Lois and Darrell are experts at growing, harvesting and preserving prairie fruits and veggies. I thought a harvest blog post would be an appropriate roundup to Lois' Spring planting post.

2021 has definitely thrown us some weather curveballs. Lois generously shared her notes for how she's handling the 2021 garden harvest. Here it is. ~ Melanie Boldt

So, you have prepared many fresh vegetable recipes from the bounty in your garden. Now you need to preserve some of that bounty to enjoy after the summer has gone. Let me share my tried and true preservation solutions and recipes with you…

  1. Peas and beans -  blanch and freeze.
  2. Cucumbers - small cucumbers make great dills. I like “Pop’s Dill Pickles” recipe. Larger cucumbers, slice to make bread and butter pickles. This recipe can also be made with Zucchini.
  3. Zucchini – after you baked mountains of cookies and muffins, and maybe made some pickles,  pull the plant(s) and call it a day!
  4. Beets – they have a better flavour when picked smaller. Make beet pickles, or borscht.
  5. Kale & Spinach – Throughout the summer I pick young leaves, wash throw in a bag and freeze. Crush frozen leaves, to save space in your freezer. Use in soup, stir fry, quiche, etc.
  6. Herbs – I pick and dry throughout the summer. Store in a jar in a cool dry place.
  7. Onions – most years I would pick and dry them in the sun in the fall, then store in my cold room.  This year, rot started to spoil my onions early. So, I dried every onion I could salvage. Tears were shed but i have jars of dried onions ready for cooking. It's a blessing in disguise!
  8. Tomatoes – when you are tired of making tomato sauce, throw whole tomatoes in a bag and freeze, to make more sauce later. Tomatoes also keep well for years after drying. Use dried tomatoes in soups, stews, egg dishes, pizza, etc.
  9. Potatoes – harvest and store in an insulated box between 4 to 7 degrees Celsius.
  10. Carrots – leave in the garden until after a good frost.  Wash, tip, dry and bag, store at 4 degrees Celsius. I process carrots in my Vitamix to make ice cubes for smoothies.
  11. Winter squash – pick after mature for longer storage. Cut from the plant,  leaving a 2” stem. Squash will last for several months in a cool dry space.
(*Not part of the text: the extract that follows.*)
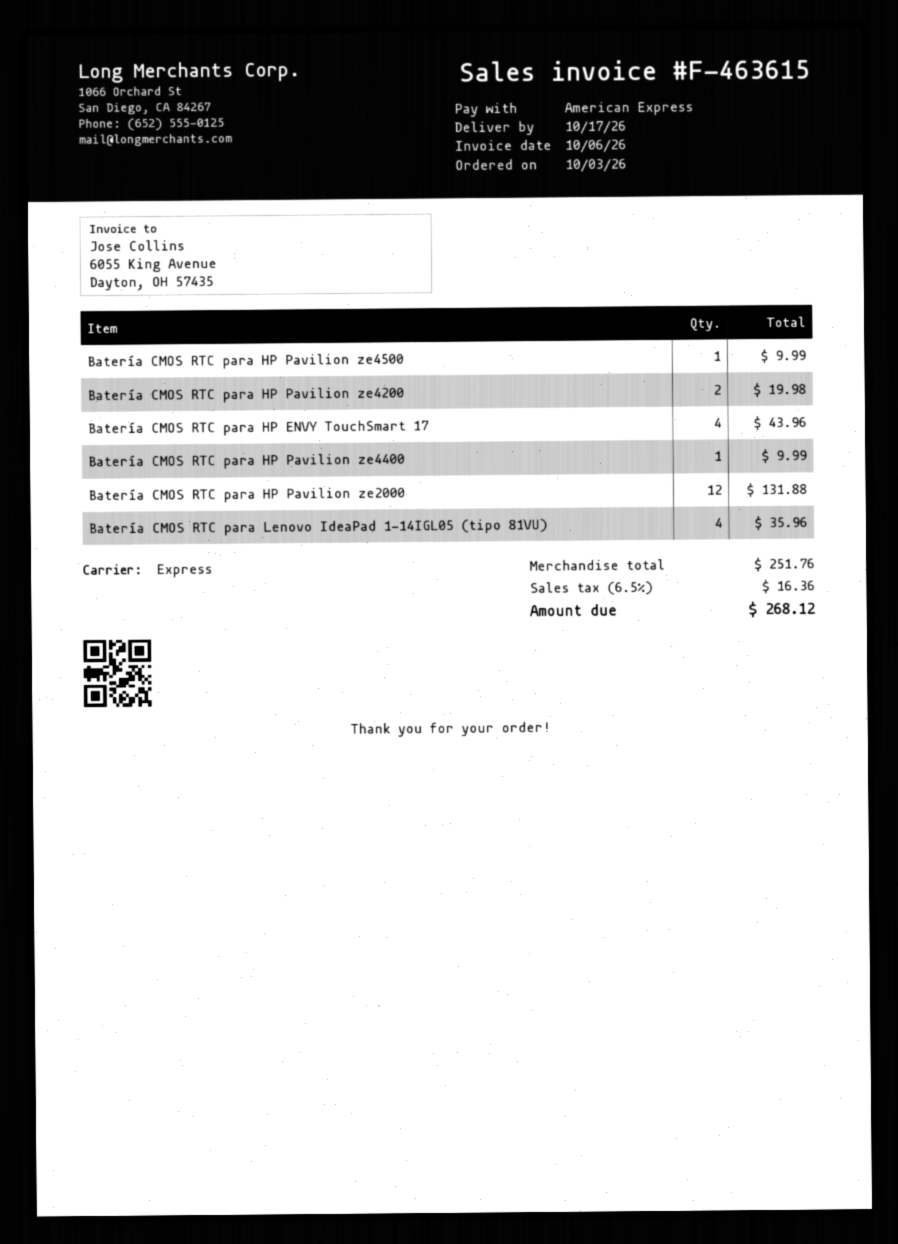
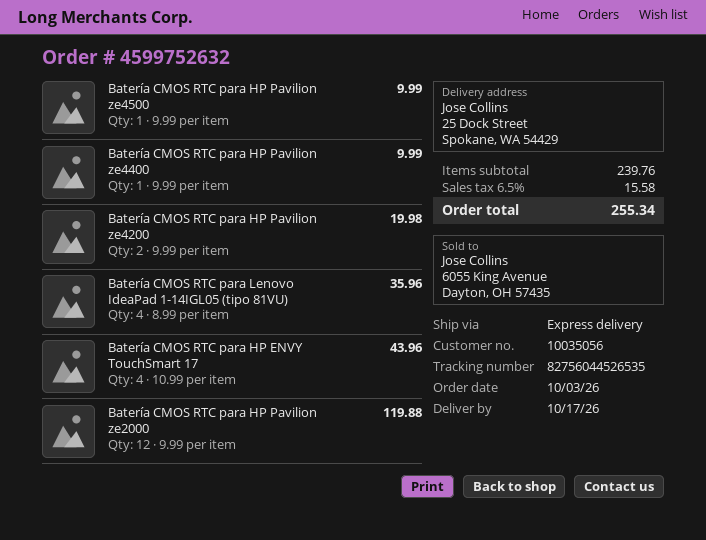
Batería CMOS RTC para HP Pavilion ze2000: 12 for 131.88 -> 12 for 119.88
subtotal: 251.76 -> 239.76
tax: 6.5% = 16.36 -> 6.5% = 15.58
total: 268.12 -> 255.34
Summer fruit, strawberries, raspberries, haskaps and Nanking cherries are picked, cleaned, bagged and frozen, to use in smoothies.  I make Nanking Cherry ice cubes for smoothies and sauce for my special brownie recipe:

Brownies with Nanking Cherry Sauce (gluten free)

Using a blender mix:

2 eggs

1 pint Nanking Cherry Sauce (see recipe below)

1/4 c. honey

1 tsp vanilla

Slowly add:

2 cups steel cut or large flake oats

1/2 c. cocoa

1/4 tsp. salt

When blended, add 1 cup chocolate chips and 1/2 tsp baking soda

Pour into 9x13" baking dish and bake at 350F for 35 minutes. Serve with more cherry sauce on top, whipped cream or ice cream.

Nanking Cherry Sauce

 Place 8 lb. of Nanking Cherries in a pot. Slowly cook until pits are loose. Using a whisk helps accomplish this task. 

Then pour the cherries into a colander. Shake until only pits remain in the colander. Pour the sauce back into the pot, add 1/4 c. honey and blend with a hand blender for a smoother sauce. Bring to simmer. Sterilize and prep jars with 1/2 tsp lemon juice in each jar. Pour sauce in jar and seal tight.

~Lois Robinson


  • Hi Jennifer,
    I like to freeze my rhubarb ready made into a juice or dessert. I have not had much luck freezing rhubarb on it’s own.

  • Hi Lois. We grow flower and veg pots. Have done very well overlast two years. One suggestion. Shred zucchini and freeze n small amounts to add to your winter soups.

    Darlene Aikman
  • Any suggestions on the best way to freeze rhubarb??